Task requirements: Would you please transcribe the data in full and exactly, excluding images?

>>

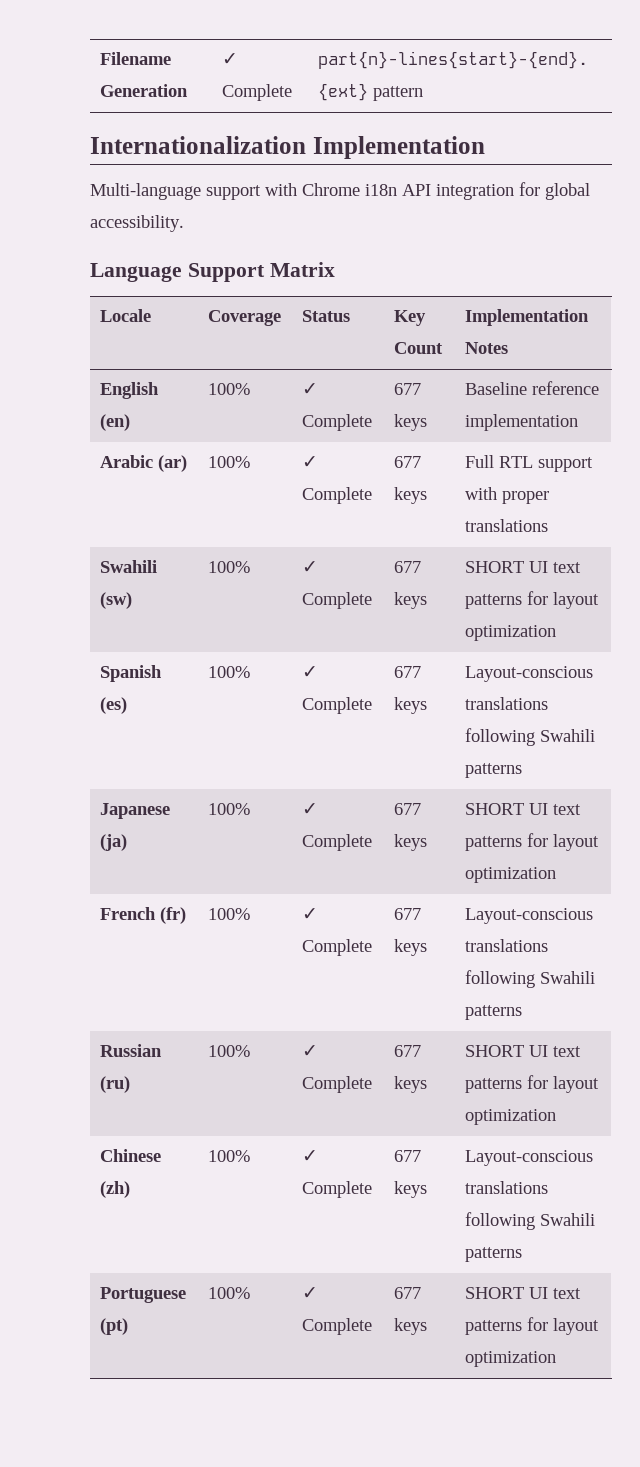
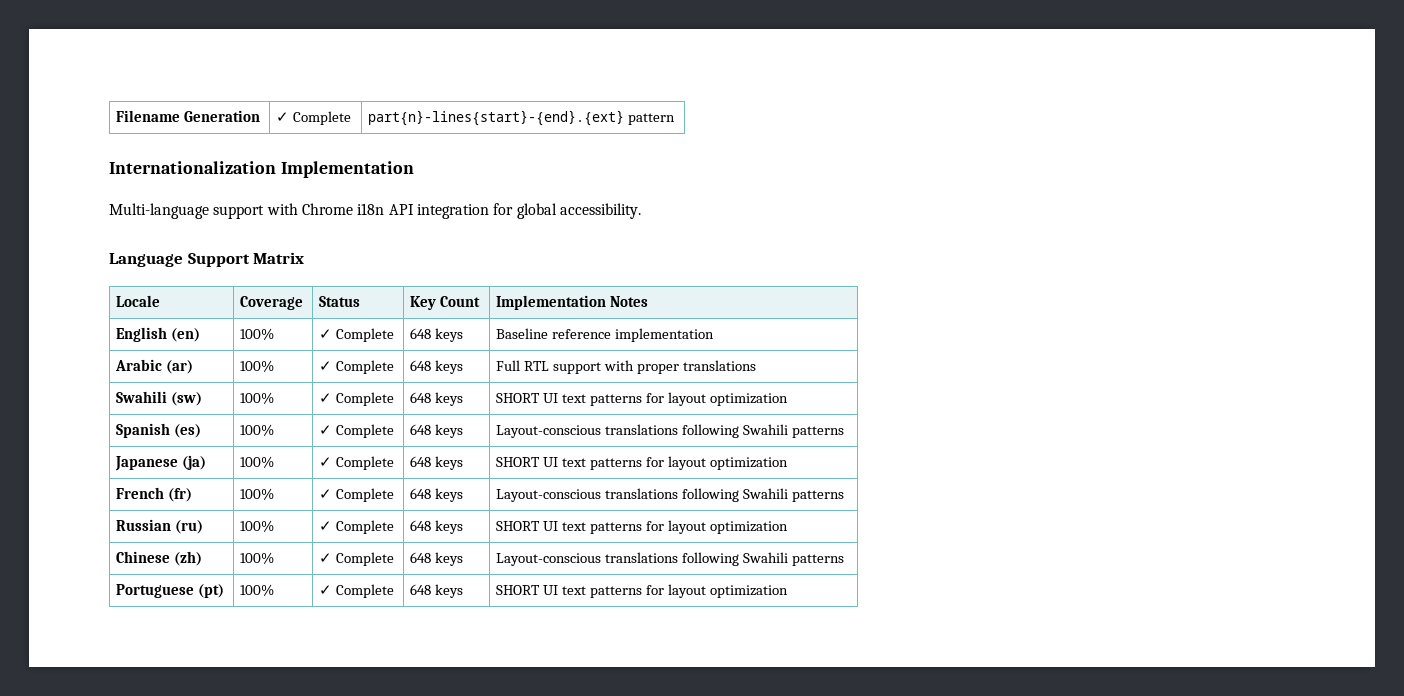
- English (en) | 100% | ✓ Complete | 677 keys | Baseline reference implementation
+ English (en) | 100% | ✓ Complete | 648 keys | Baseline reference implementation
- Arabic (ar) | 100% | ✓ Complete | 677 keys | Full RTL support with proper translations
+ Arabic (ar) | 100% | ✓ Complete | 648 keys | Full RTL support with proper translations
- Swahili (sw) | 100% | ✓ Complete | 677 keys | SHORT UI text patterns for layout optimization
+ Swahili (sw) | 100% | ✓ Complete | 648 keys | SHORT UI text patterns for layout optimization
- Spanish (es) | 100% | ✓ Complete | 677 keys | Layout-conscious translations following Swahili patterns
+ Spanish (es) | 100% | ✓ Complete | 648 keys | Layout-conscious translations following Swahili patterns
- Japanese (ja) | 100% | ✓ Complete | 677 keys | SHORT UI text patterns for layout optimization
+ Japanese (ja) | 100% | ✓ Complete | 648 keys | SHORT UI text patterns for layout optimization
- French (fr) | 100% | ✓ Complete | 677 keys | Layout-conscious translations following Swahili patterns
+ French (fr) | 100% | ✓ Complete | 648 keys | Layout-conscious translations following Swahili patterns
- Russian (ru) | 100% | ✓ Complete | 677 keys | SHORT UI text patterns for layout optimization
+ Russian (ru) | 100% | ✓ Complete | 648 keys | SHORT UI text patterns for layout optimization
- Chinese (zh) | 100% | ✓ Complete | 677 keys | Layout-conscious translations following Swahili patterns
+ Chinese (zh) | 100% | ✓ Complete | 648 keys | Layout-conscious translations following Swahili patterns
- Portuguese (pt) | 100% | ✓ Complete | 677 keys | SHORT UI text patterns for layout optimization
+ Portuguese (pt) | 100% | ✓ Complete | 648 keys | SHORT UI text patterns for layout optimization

<<

Exercise result:
- English (en) | 100% | ✓ Complete | 677 keys | Baseline reference implementation
+ English (en) | 100% | ✓ Complete | 648 keys | Baseline reference implementation
- Arabic (ar) | 100% | ✓ Complete | 677 keys | Full RTL support with proper translations
+ Arabic (ar) | 100% | ✓ Complete | 648 keys | Full RTL support with proper translations
- Swahili (sw) | 100% | ✓ Complete | 677 keys | SHORT UI text patterns for layout optimization
+ Swahili (sw) | 100% | ✓ Complete | 648 keys | SHORT UI text patterns for layout optimization
- Spanish (es) | 100% | ✓ Complete | 677 keys | Layout-conscious translations following Swahili patterns
+ Spanish (es) | 100% | ✓ Complete | 648 keys | Layout-conscious translations following Swahili patterns
- Japanese (ja) | 100% | ✓ Complete | 677 keys | SHORT UI text patterns for layout optimization
+ Japanese (ja) | 100% | ✓ Complete | 648 keys | SHORT UI text patterns for layout optimization
- French (fr) | 100% | ✓ Complete | 677 keys | Layout-conscious translations following Swahili patterns
+ French (fr) | 100% | ✓ Complete | 648 keys | Layout-conscious translations following Swahili patterns
- Russian (ru) | 100% | ✓ Complete | 677 keys | SHORT UI text patterns for layout optimization
+ Russian (ru) | 100% | ✓ Complete | 648 keys | SHORT UI text patterns for layout optimization
- Chinese (zh) | 100% | ✓ Complete | 677 keys | Layout-conscious translations following Swahili patterns
+ Chinese (zh) | 100% | ✓ Complete | 648 keys | Layout-conscious translations following Swahili patterns
- Portuguese (pt) | 100% | ✓ Complete | 677 keys | SHORT UI text patterns for layout optimization
+ Portuguese (pt) | 100% | ✓ Complete | 648 keys | SHORT UI text patterns for layout optimization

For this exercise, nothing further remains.